Artificial brains come around to the other side of the lab bench

Robot Scientist courtesy Jen Rowland

I've always said that most of what I did as a biology research technician would someday be carried out by a robot or well-trained monkey. Most lab work involves tasks just begging for a robotic hand: repetitive, technical, and exceptionally boring. Some (very well-funded) labs have robots that can perform repetitive physical jobs, like screening gazillions of chemicals for ones that will be medically useful.

But this new robot can do the fun part of science, too -- the thinking. Meet Adam, the first robot that has independently brought a little nugget of experimental knowledge to the world. Adam thought up a hypothesis, tested in the real world, analyzed the data, and then, of course, did it all over again, many, many times.

Adam studied the genetics of yeast, a lab favorite. The paper detailing Adam's (and his programmers') success was published today in Science.

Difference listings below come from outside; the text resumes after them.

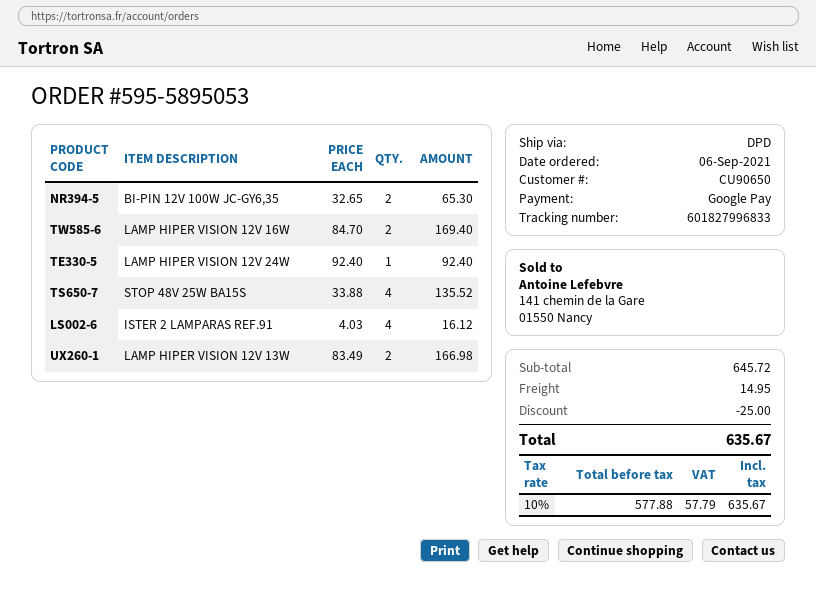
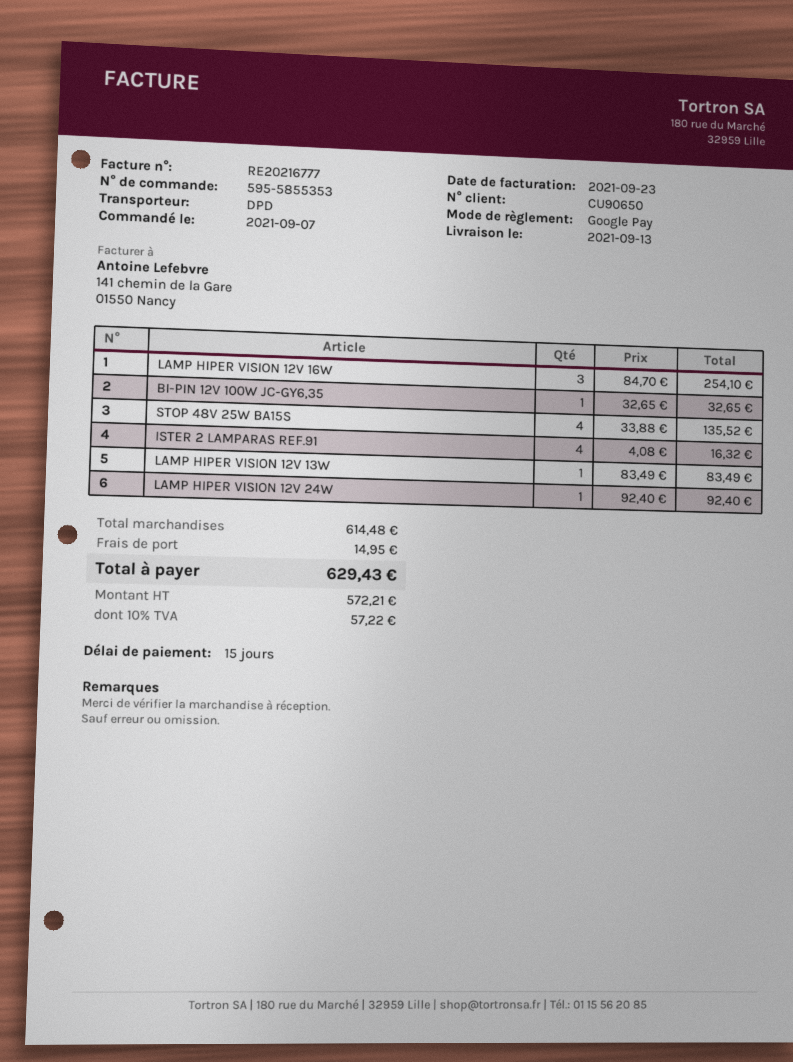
order number: 595-5895053 -> 595-5855353
order date: 2021-09-06 -> 2021-09-07
BI-PIN 12V 100W JC-GY6,35: 2 x 32.65 = 65.30 -> 1 x 32.65 = 32.65
LAMP HIPER VISION 12V 16W: 2 x 84.70 = 169.40 -> 3 x 84.70 = 254.10
ISTER 2 LAMPARAS REF.91: 4 x 4.03 = 16.12 -> 4 x 4.08 = 16.32
LAMP HIPER VISION 12V 13W: 2 x 83.49 = 166.98 -> 1 x 83.49 = 83.49
subtotal: 645.72 -> 614.48
discount: 25.00 -> none
net: 577.88 -> 572.21
tax: 10% = 57.79 -> 10% = 57.22
total: 635.67 -> 629.43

The journal also features a separate article about a computer program without any previous physics knowledge that was able to derive physics laws, such as the conservation of momentum, when fed observational data from pendulums.

What do you think? Will the future lab be one scientist overlord and a bunch of robot slaves? How far do you think this can go? What can humans do that robots can't?

Snooze warning: This video of Adam going about his daily lab tasks is boring, but it might give you a little more sympathy for the scientists of the world who aren't lucky enough to have science-bots at their side.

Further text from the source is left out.